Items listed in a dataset
####################

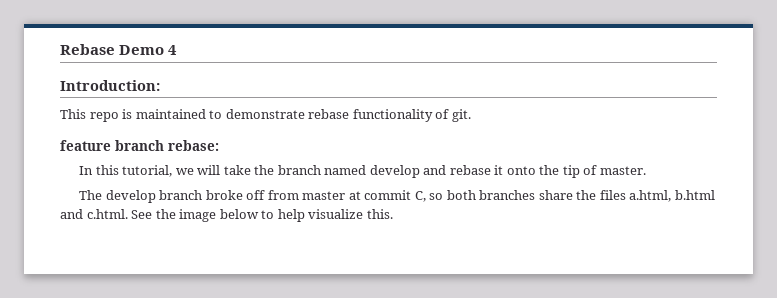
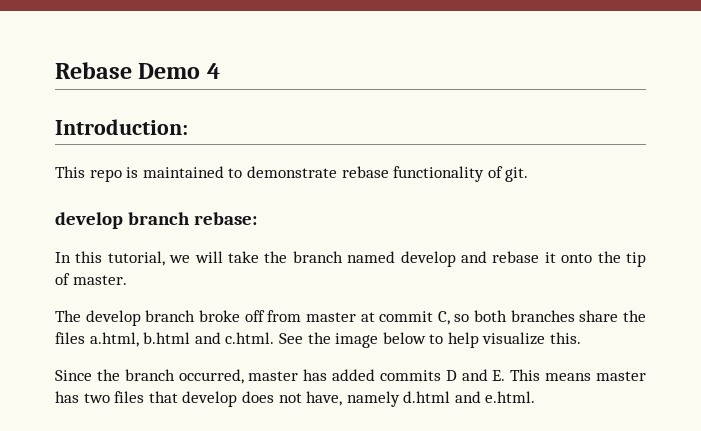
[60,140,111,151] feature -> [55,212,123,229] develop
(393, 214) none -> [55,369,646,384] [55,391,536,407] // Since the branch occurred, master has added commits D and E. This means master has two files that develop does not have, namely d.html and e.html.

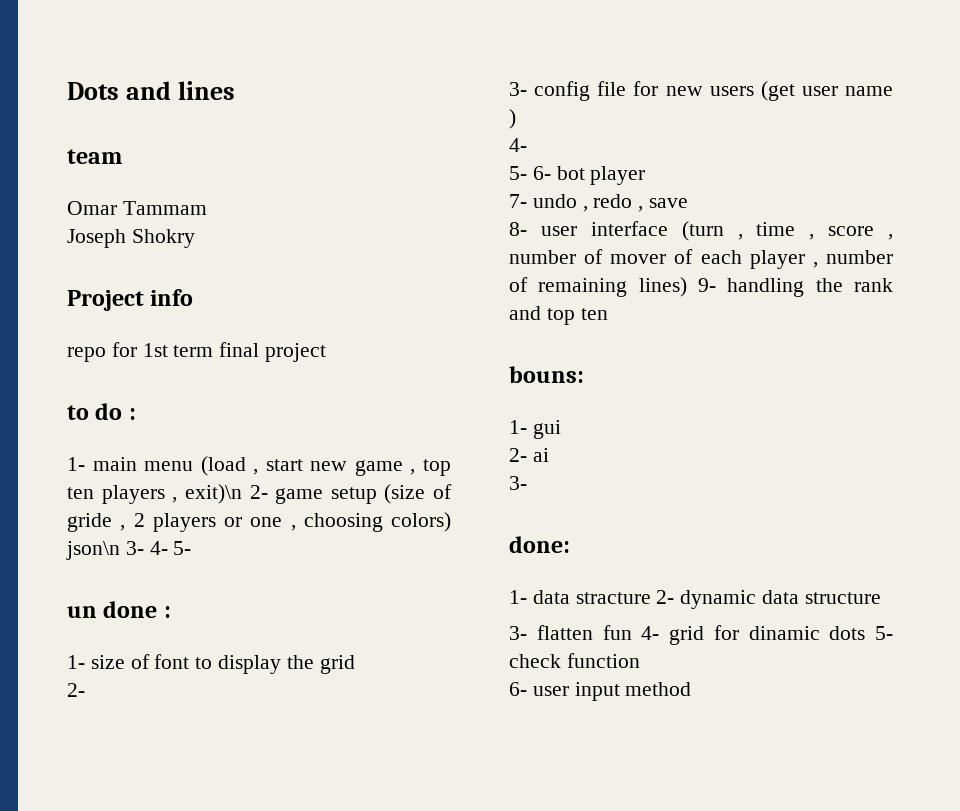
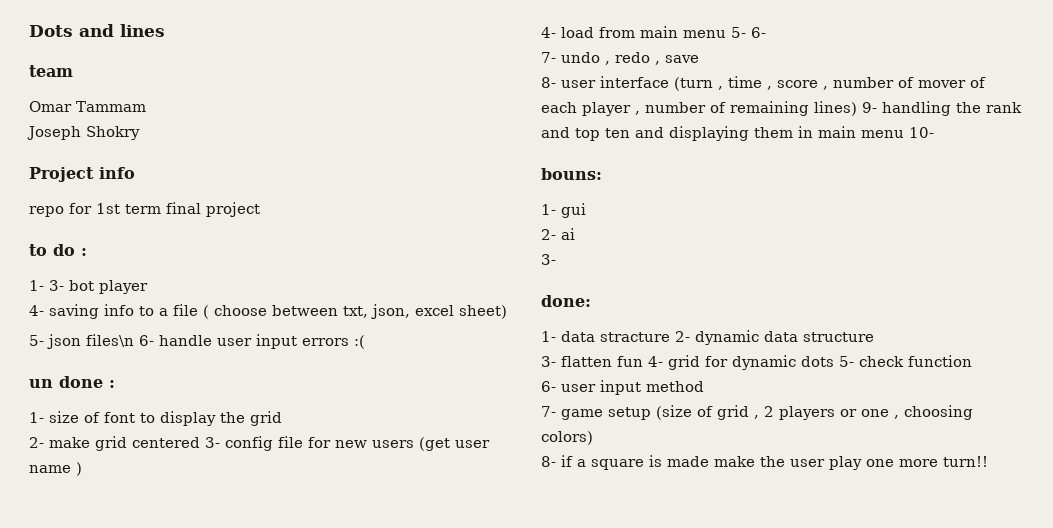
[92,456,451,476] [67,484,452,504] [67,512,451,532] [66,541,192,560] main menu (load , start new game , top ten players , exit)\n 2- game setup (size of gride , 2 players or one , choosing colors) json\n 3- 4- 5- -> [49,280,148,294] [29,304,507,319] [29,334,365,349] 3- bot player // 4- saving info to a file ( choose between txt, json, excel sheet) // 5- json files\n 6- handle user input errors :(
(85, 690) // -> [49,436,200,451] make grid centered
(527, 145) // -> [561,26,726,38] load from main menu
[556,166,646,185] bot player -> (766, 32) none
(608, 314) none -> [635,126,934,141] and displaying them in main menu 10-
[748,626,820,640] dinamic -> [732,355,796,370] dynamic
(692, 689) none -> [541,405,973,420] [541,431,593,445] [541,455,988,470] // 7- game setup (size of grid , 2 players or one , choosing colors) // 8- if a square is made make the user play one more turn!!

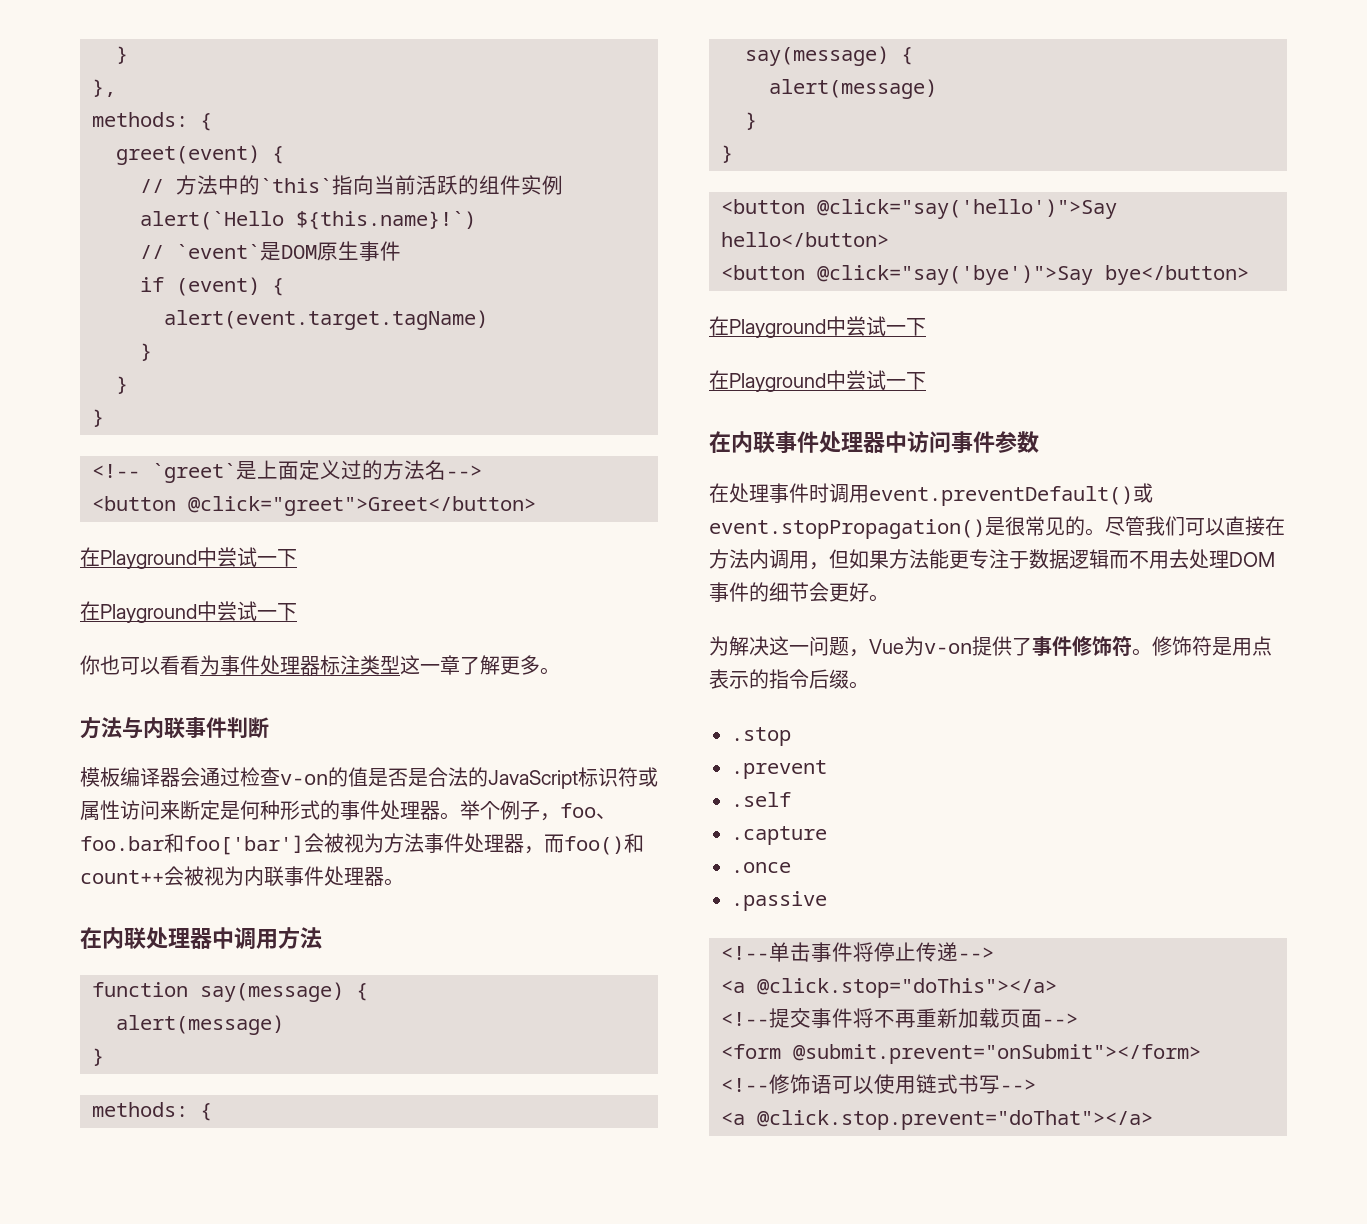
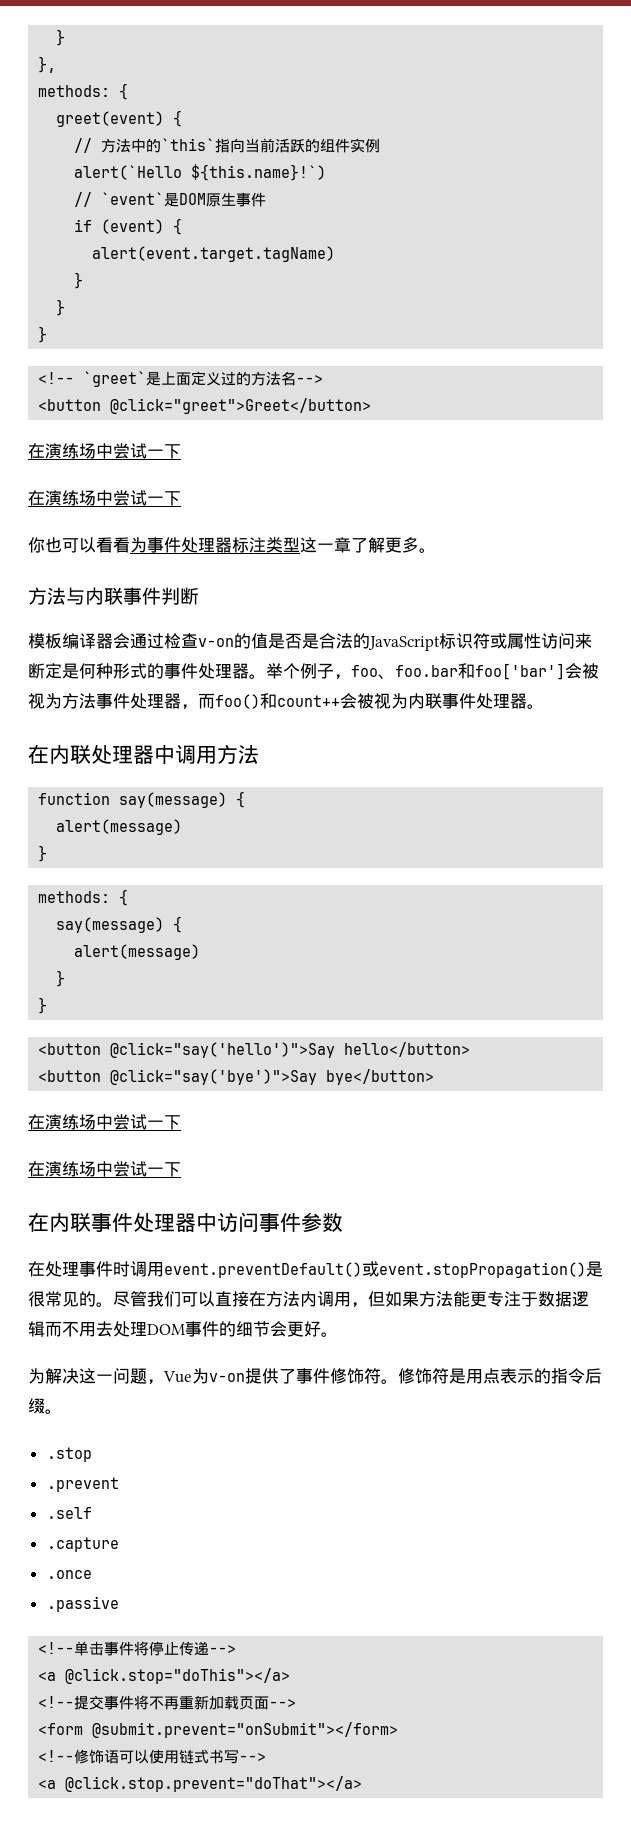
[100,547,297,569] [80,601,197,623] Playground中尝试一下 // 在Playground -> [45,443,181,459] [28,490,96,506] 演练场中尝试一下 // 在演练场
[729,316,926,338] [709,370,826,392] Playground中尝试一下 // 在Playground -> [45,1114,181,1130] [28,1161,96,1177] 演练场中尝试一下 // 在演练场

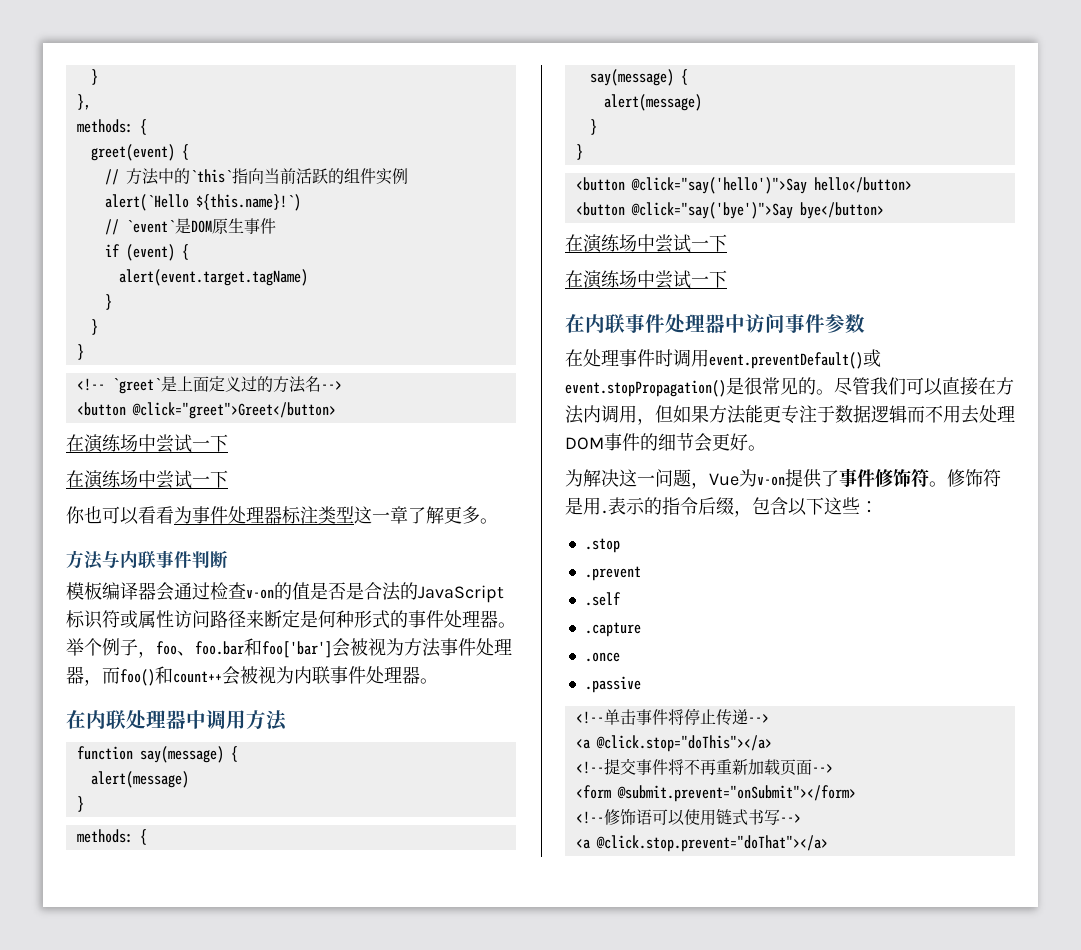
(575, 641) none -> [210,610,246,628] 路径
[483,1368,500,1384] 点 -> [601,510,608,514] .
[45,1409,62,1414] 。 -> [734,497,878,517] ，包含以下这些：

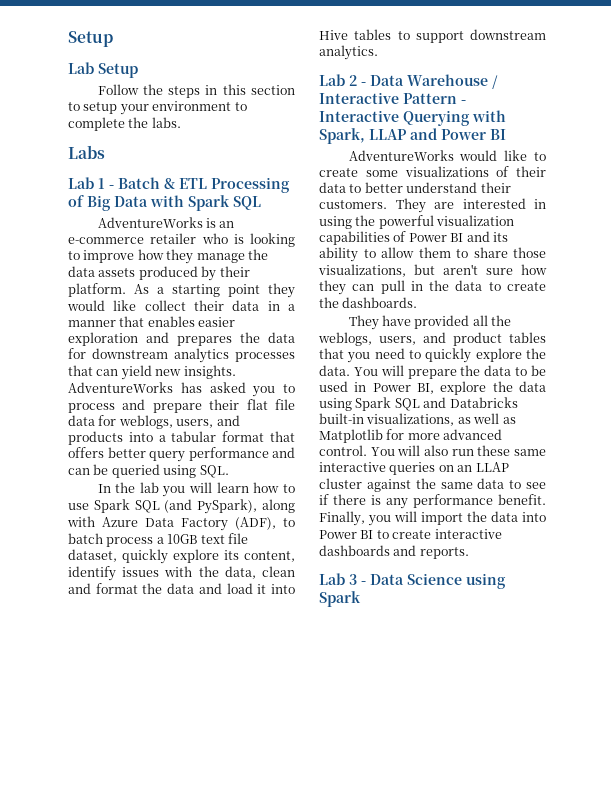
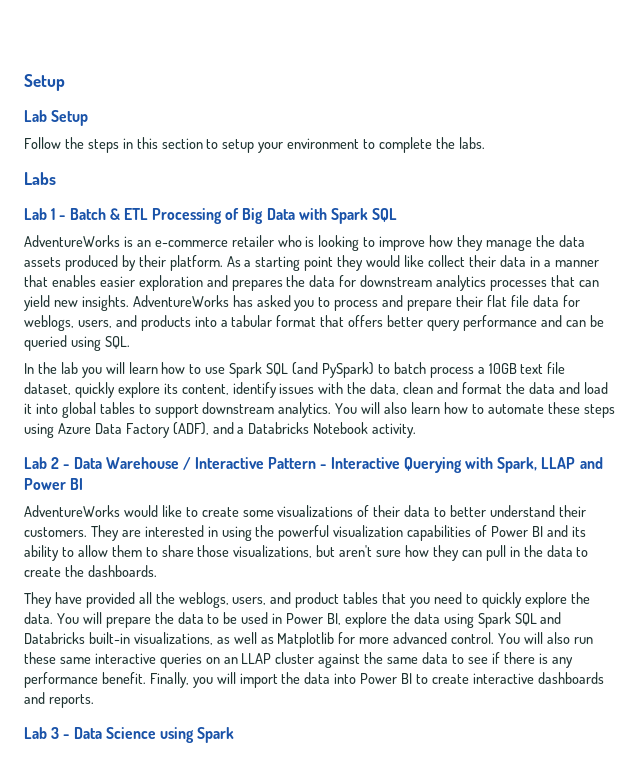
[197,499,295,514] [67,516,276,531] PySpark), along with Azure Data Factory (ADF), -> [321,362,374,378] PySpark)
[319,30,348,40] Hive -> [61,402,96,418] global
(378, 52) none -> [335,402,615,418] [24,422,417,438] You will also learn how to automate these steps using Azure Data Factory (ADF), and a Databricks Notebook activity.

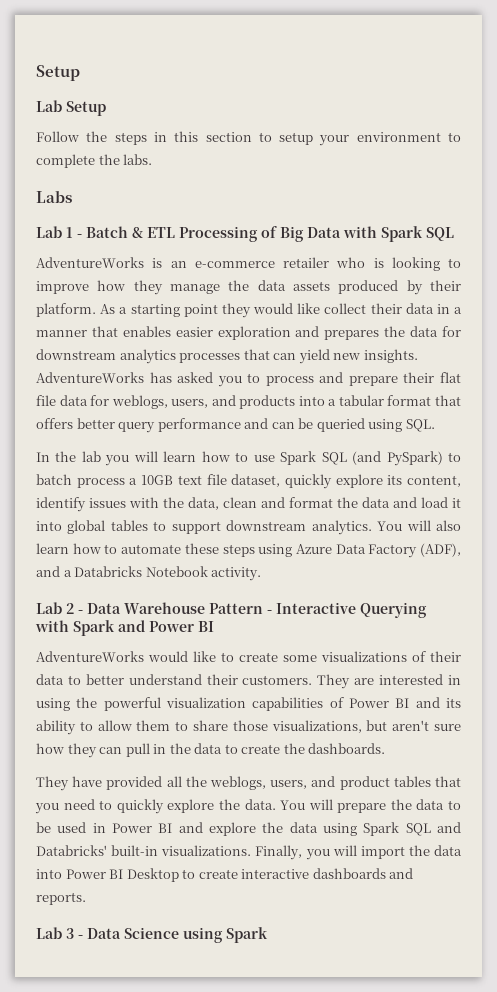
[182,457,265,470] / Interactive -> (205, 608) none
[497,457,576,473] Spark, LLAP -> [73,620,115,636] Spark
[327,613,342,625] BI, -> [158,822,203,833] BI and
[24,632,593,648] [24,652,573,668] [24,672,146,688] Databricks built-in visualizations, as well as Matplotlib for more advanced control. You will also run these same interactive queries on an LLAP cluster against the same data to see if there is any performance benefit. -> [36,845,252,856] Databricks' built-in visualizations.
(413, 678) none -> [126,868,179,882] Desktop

####################

#### Task statement:
The lines to return run from the one containing "[24,632,593,648] [24,652,573,668] [24,672,146,688]" through the last line of the records above. Give them exactly and include nothing more.

#### Output below:
[24,632,593,648] [24,652,573,668] [24,672,146,688] Databricks built-in visualizations, as well as Matplotlib for more advanced control. You will also run these same interactive queries on an LLAP cluster against the same data to see if there is any performance benefit. -> [36,845,252,856] Databricks' built-in visualizations.
(413, 678) none -> [126,868,179,882] Desktop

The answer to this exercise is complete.